The end of the War of 1812 was a severe threat to the budding domestic textile industry as the British dumped cheap cotton cloth on the American market. In 1816, Lowell traveled to Washington to successfully lobby for protective tariffs on cotton products that were subsequently included in the Tariff of 1816.

He died on August 10, 1817, at the age of 42 from pneumonia only three years after building his first mill. Lowell left the Boston Manufacturing Company financially healthy. In 1821, dividends were paid out at 27.5% to shareholders. The success of the BMC at Waltham exhausted the water power of the Charles River. To expand the enterprise, in 1822, Lowell's partners moved north to the more powerful Merrimack River and named their new mill town at the Pawtucket Falls on the Merrimack River "Lowell," after their visionary leader. The Waltham-Lowell system, pioneered by Lowell and first introduced at the Waltham mill, was expanded to the new industrial city of Lowell and soon spread to the Midwest and the South. The mechanized textile system, introduced by Francis Cabot Lowell, remained dominant in New England for a century until the industry shifted to the Midwest and the South. By the close of the nineteenth-century the United States had a thriving textile industry for home consumption and for export.

==Personal life==
In 1798, Lowell married Hannah Jackson, daughter of Jonathan Jackson and Hannah Tracy. They had four children; John Lowell Jr., benefactor of Lowell Institute; businessman Francis Cabot Lowell, Jr.; Edward Lowell, a lawyer; and Susanna Lowell, who married her first cousin John Amory Lowell.
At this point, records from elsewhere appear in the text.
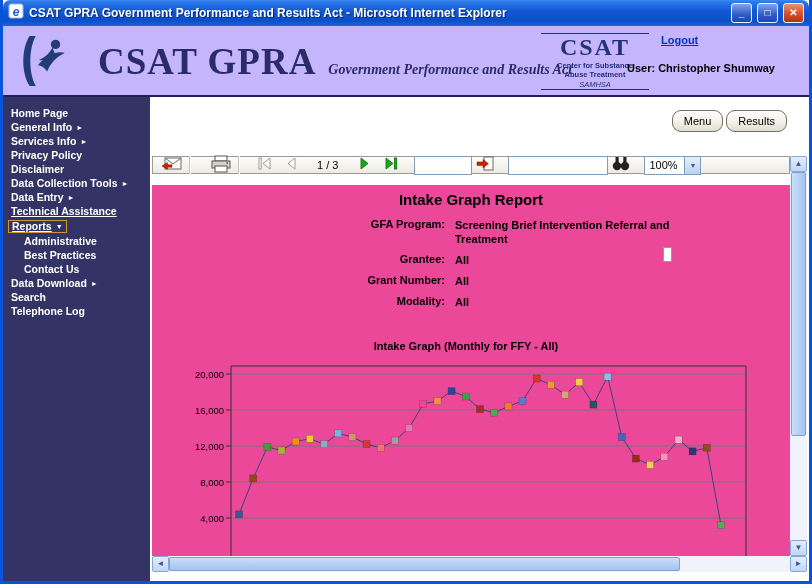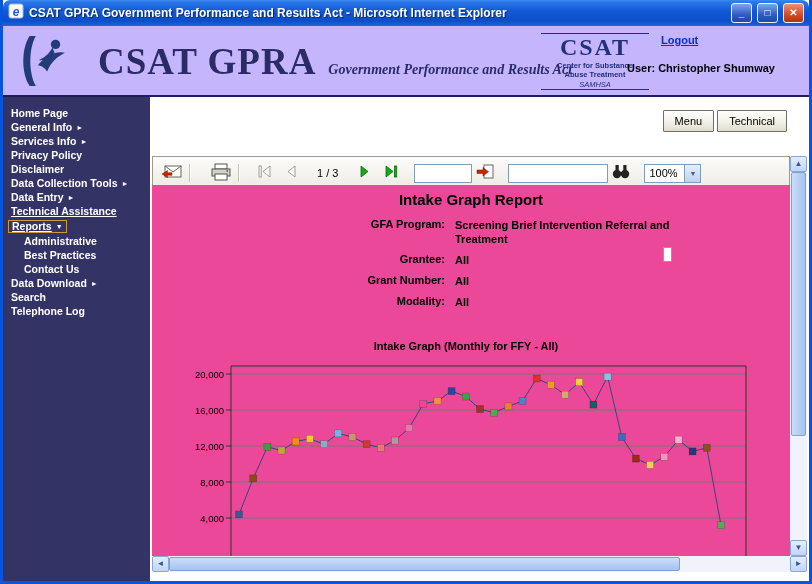"Menu" .xp-btn { border-radius: 1px -> 9px }
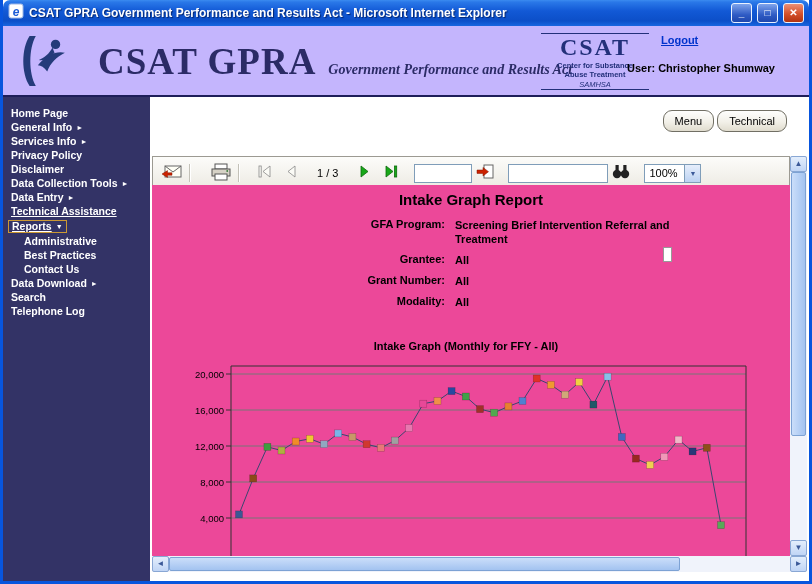"Technical" button.xp-btn { text: Technical -> Results }
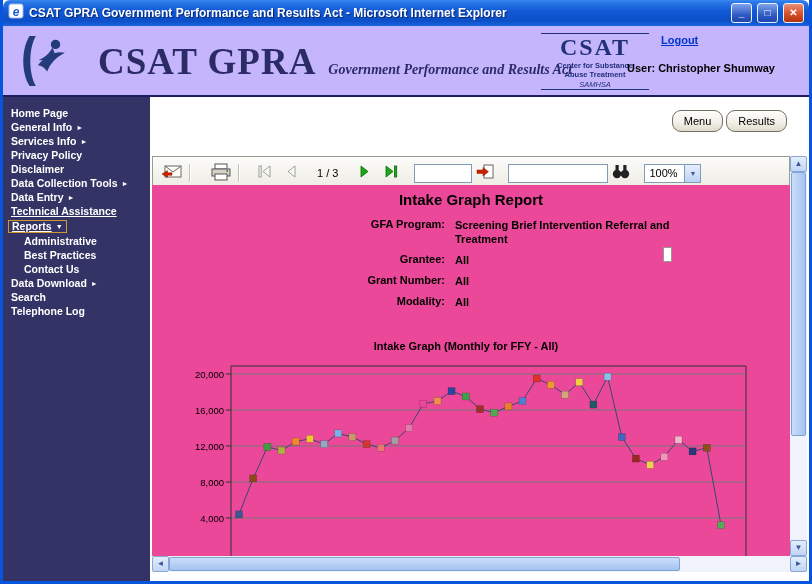"1 / 3" .toolbar { padding: 16px 6px -> 8px 6px }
Lowell was originally buried with his wife and step-mother Rebecca at the Central Burying Ground on Boston Common in tomb 36. In 1894 his tomb was one of 900 discovered when Boston constructed the underground subway line on Tremont Street. His body was moved to Forest Hills Cemetery where it remains today.

Francis Cabot Lowell was posthumously inducted into the Junior Achievement U.S. Business Hall of Fame.